Vegetable tanned leather is one of the oldest materials that we still use today and the process continues to be relatively similar to what it was thousands of years ago. Tanning methods were first developed to ensure that animal hides wouldn’t rot or deteriorate but instead would be long lasting and could be used to make clothing and blankets.

Vegetable tanning is a natural process that uses organic matter in the tanning process, usually locally available tree bark. The tannins present in the tree bark (also in your tea) preserve the hide and turns it into leather by replacing the water molecules with those in the tannins

To do this the hides are soaked in a series of vats in increasing concentrations usually for around a week per vat before moving to the next. This is often very manual process and can take serval months to be completed. After tanning the leather ready to be dyed conditioned and waxed depending on the desired finish. Because vegetable tanned leather is so labour intensive and takes so long to produce, it is usually a lot more expensive than chrome tanned leather, but the result is a hard wearing leather with life that develops and improves with use.

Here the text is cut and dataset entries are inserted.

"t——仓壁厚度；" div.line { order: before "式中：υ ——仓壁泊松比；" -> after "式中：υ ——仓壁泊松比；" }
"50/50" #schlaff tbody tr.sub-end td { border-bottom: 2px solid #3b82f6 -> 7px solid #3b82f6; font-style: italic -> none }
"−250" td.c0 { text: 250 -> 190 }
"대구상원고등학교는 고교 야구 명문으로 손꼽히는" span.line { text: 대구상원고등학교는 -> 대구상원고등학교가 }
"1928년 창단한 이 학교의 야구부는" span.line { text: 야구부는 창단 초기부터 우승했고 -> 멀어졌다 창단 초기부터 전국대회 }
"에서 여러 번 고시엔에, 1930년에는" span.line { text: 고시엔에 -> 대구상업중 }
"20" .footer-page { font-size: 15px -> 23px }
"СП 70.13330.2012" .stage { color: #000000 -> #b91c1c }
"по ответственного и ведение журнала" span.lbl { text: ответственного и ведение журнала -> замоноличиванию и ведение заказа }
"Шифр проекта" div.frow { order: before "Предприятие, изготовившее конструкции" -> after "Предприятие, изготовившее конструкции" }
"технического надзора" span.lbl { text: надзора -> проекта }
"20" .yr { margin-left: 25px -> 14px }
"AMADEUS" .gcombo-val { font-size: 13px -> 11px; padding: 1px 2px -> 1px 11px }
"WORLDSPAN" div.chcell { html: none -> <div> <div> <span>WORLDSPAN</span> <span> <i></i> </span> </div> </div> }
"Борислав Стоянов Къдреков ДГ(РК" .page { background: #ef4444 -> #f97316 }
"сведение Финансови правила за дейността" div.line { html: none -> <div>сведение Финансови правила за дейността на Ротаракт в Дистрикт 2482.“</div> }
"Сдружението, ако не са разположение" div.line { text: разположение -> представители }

In the late 19th century a chemical based method call chrome tanning was invented, a much cheaper and faster process for tanning leather that can be completed in just few days but uses a lot of chemicals in the process and has a much greater impact on the environment. The vast majority of leather produced today is chrome tanned.

At Common Goods our vegetable tanned leather products are made using full grain leather sourced from a Japanese tannery that has been producing leather hides since the 1930’s. While using vegetable tanned leather does cost more we prefer to use a material with (relatively) less impact on the environment and we love the way vegetable tanned leather changes and develops over a lifetime of use.